William Meredith (born Jan. 9, 1919, New York, N.Y., U.S.—died May 30, 2007, New London, Conn.) was an American poet whose formal and unadorned verse was compared to that of Robert Frost. Meredith was awarded a Pulitzer Prize in 1988.
Meredith attended Princeton University (A.B., 1940), where he first began to write poetry. After a short stint as a reporter for the New York Times, he joined the army and during World War II was a pilot with the U.S. Navy; he also served (1952–54) in the Korean War. In the mid-1940s Meredith embarked on a teaching career, holding posts at Princeton and the University of Hawaii. In 1955 he joined the faculty of Connecticut College, where he taught until 1983, when he suffered a severe stroke that affected not only his ability to speak but also his ability to use language. From 1978 to 1980 he was the poetry consultant to the Library of Congress (now the poet laureate consultant in poetry).
Meredith’s first collection, Love Letter from an Impossible Land (1944), drew praise for its eloquence and honesty.

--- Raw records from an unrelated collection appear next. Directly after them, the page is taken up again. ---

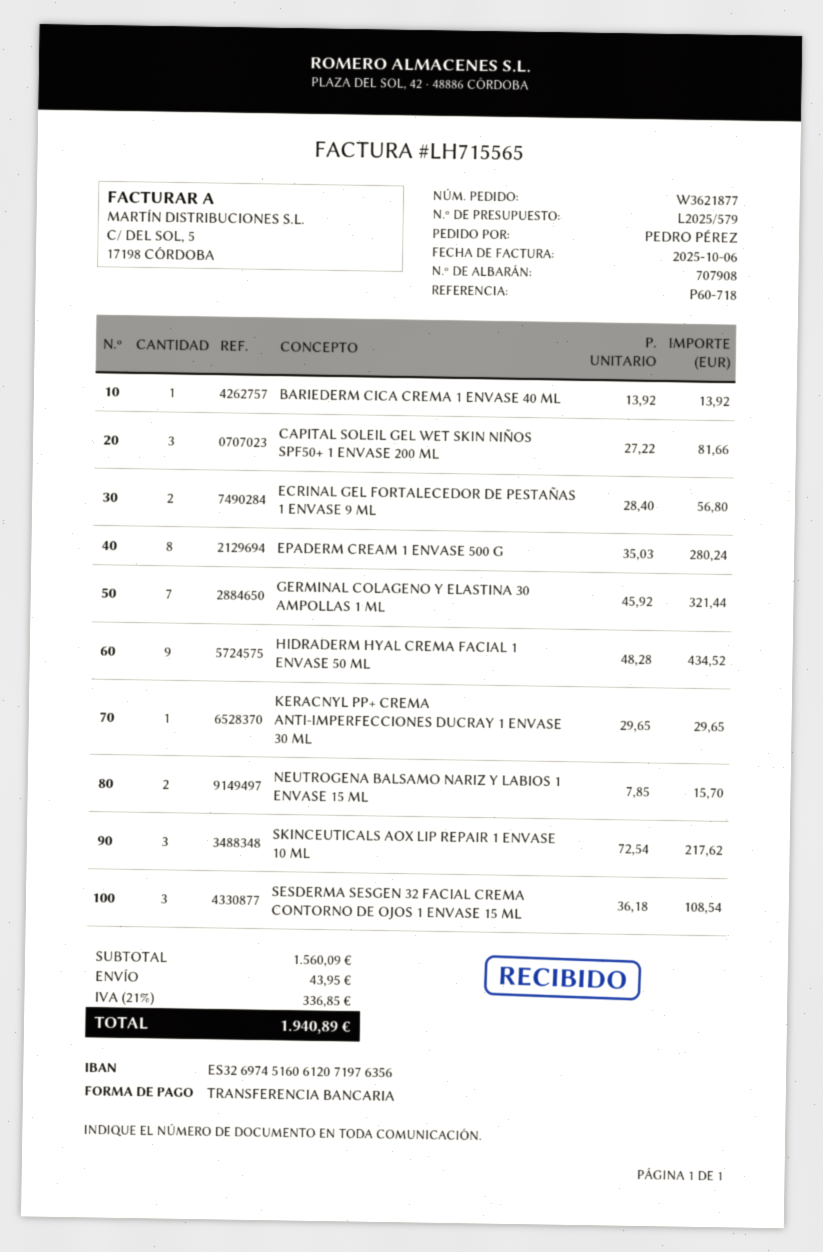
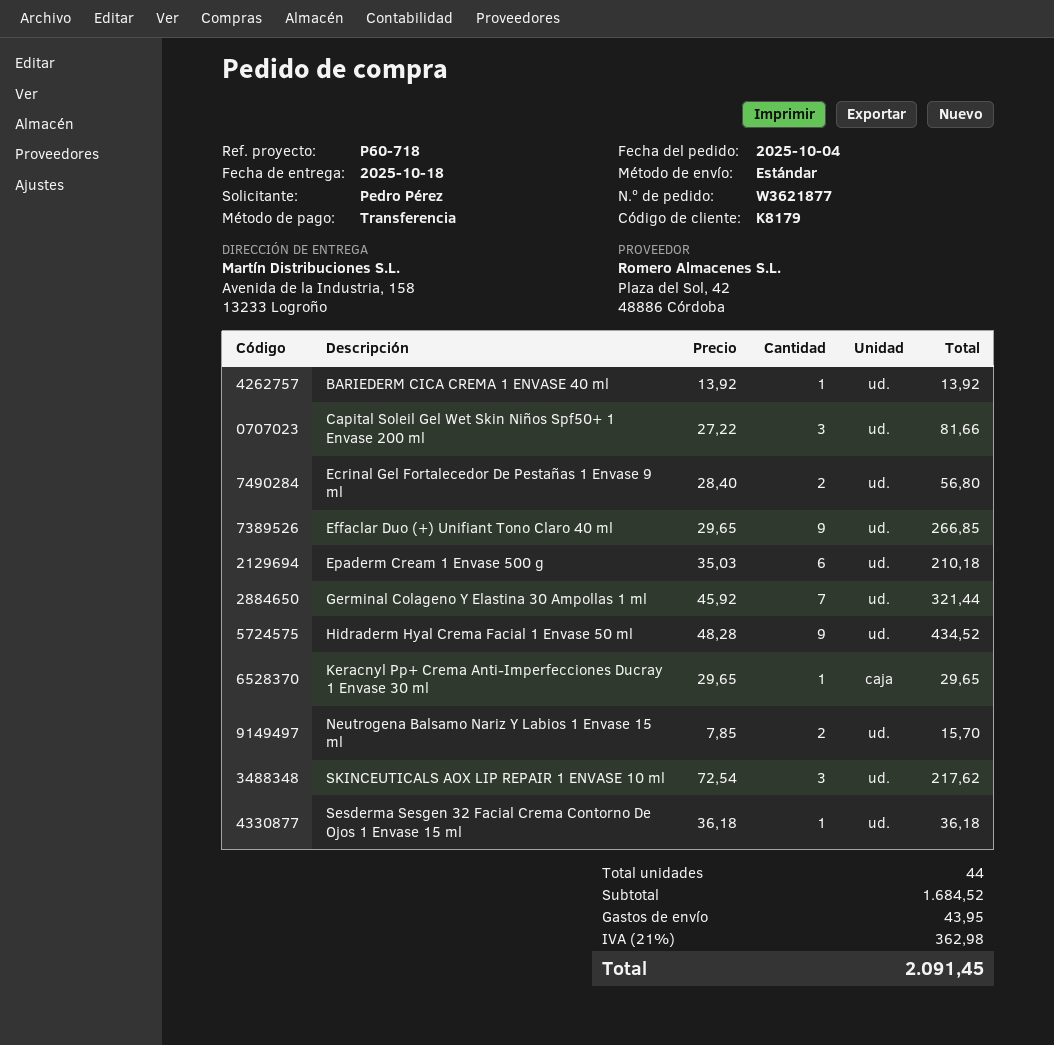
EPADERM CREAM 1 ENVASE 500 G: 8 x 35.03 = 280.24 -> 6 x 35.03 = 210.18
SESDERMA SESGEN 32 FACIAL CREMA CONTORNO DE OJOS 1 ENVASE 15 ML: 3 x 36.18 = 108.54 -> 1 x 36.18 = 36.18
Effaclar Duo (+) Unifiant Tono Claro 40 ml: none -> 9 x 29.65 = 266.85
subtotal: 1560.09 -> 1684.52
tax: 21% = 336.85 -> 21% = 362.98
total: 1940.89 -> 2091.45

Ships and Other Figures (1948) was based on his experiences in the navy, and several of Meredith’s later works, such as The Open Sea, and Other Poems (1958) and The Wreck of the Thresher, and Other Poems (1964), also deal with nautical themes and use the sea as a metaphor. Partial Accounts: New and Selected Poems (1987) was awarded a Pulitzer Prize, and Effort at Speech: New and Selected Poems (1997) received a National Book Award. His prose works include two lectures he delivered as poetry consultant, published as Reasons for Poetry & The Reason for Criticism (1982), and Poems Are Hard to Read (1991). He translated poetry by Guillaume Apollinaire in Alcools: Poems, 1878–1913 (1964), and he contributed, with Richard Harteis, to The White Island (1998–2000), a bilingual collection of English and Bulgarian poetry.